Instructions to follow.
Only one stretch of the listing below is wanted. Give it again exactly, from the line with "- ICC World Test Championship Final" through the line with "moved up: Watch: Trump's".

Record extracts.
————
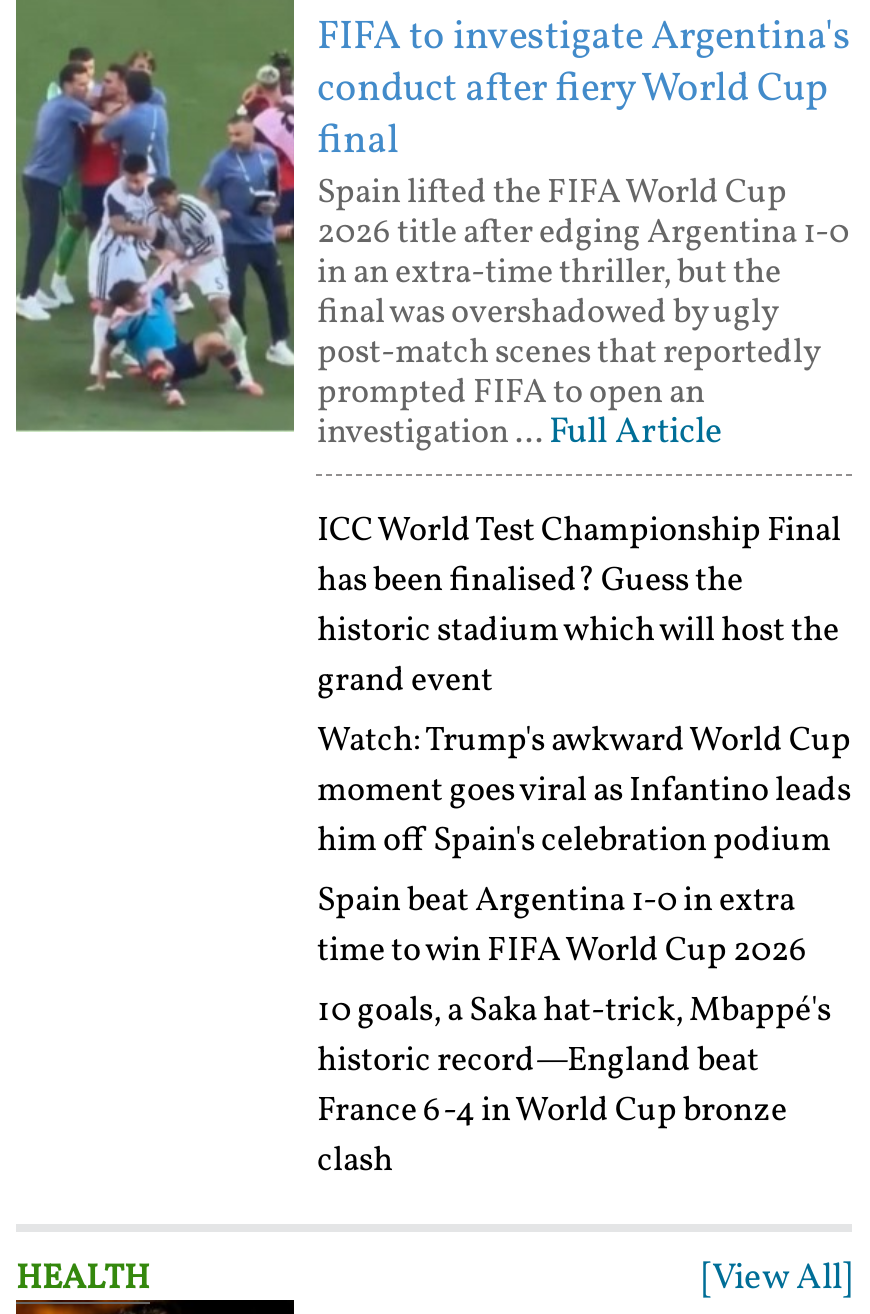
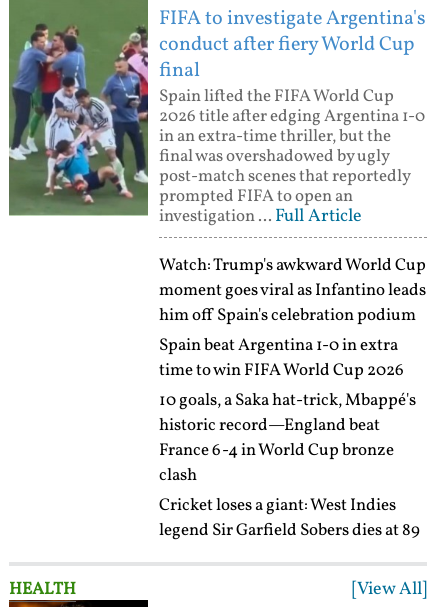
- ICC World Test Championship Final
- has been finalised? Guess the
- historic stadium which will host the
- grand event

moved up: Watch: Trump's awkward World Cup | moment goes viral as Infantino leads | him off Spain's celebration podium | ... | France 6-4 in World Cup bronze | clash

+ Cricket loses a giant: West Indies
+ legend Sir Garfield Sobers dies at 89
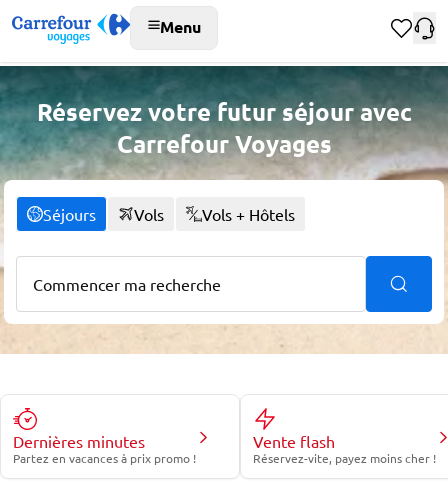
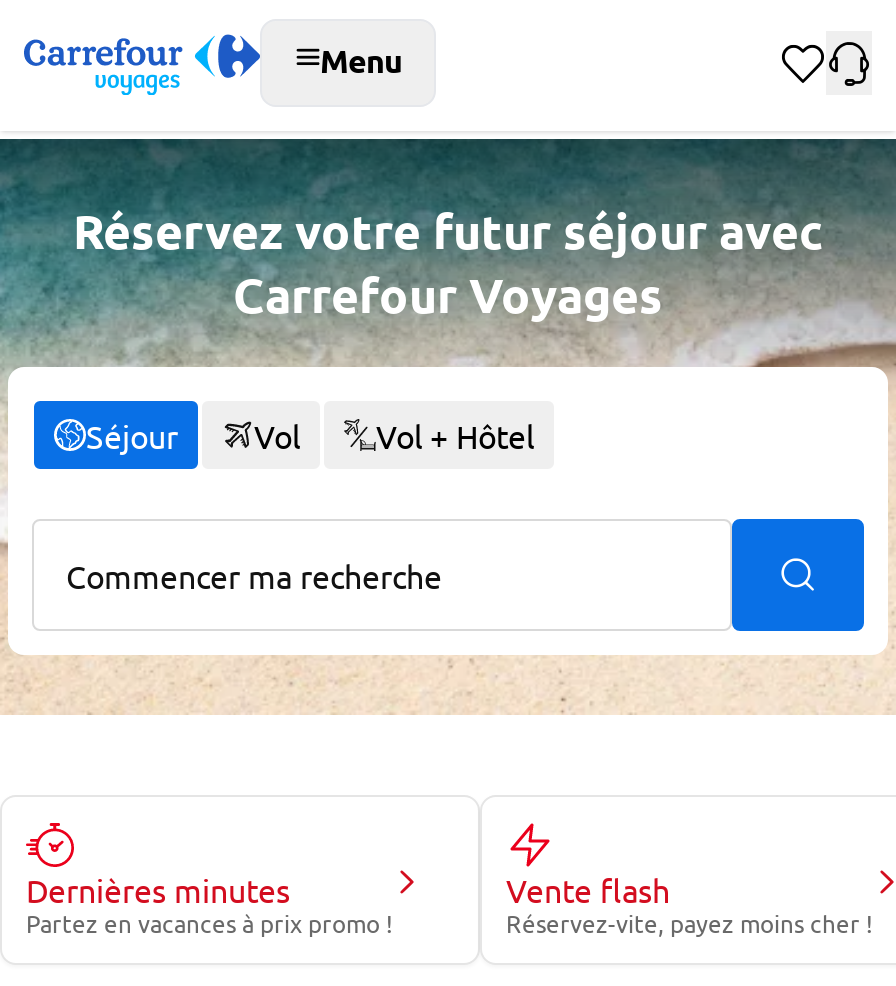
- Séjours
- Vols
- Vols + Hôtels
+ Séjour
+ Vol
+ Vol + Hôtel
————
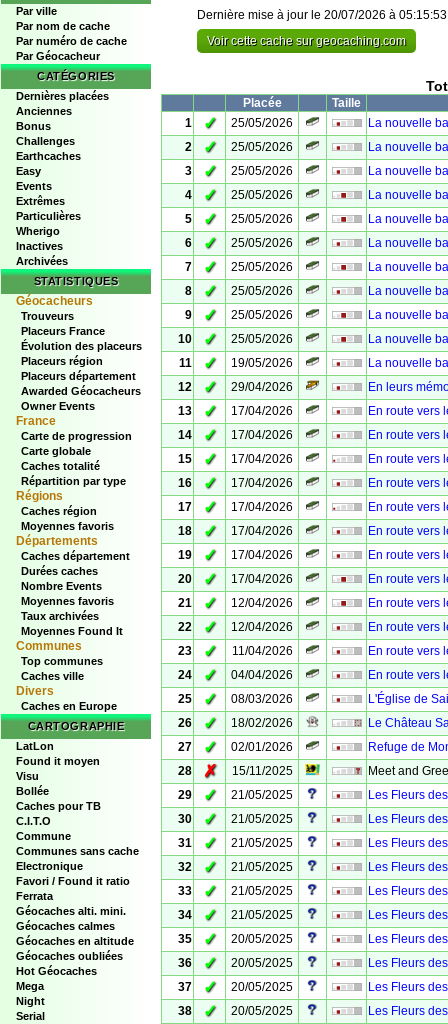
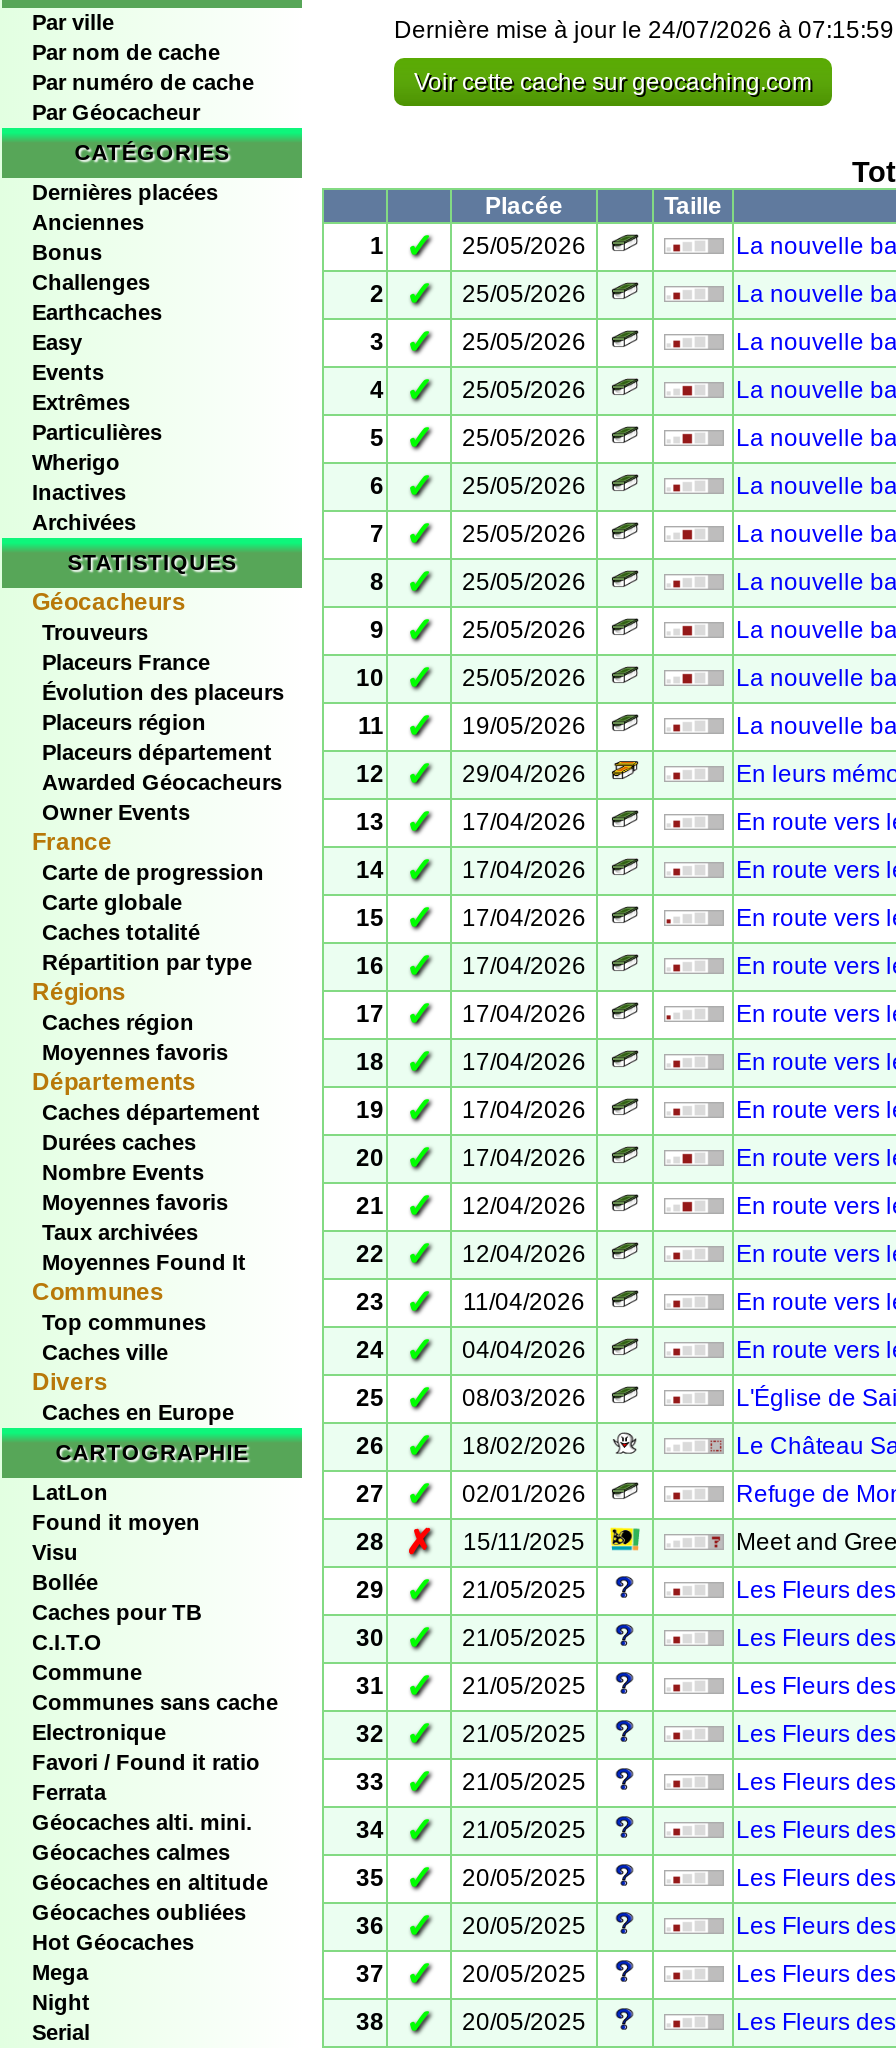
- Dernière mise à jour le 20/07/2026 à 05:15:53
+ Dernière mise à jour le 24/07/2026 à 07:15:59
————
Solved problem.
- ICC World Test Championship Final
- has been finalised? Guess the
- historic stadium which will host the
- grand event

moved up: Watch: Trump's awkward World Cup | moment goes viral as Infantino leads | him off Spain's celebration podium | ... | France 6-4 in World Cup bronze | clash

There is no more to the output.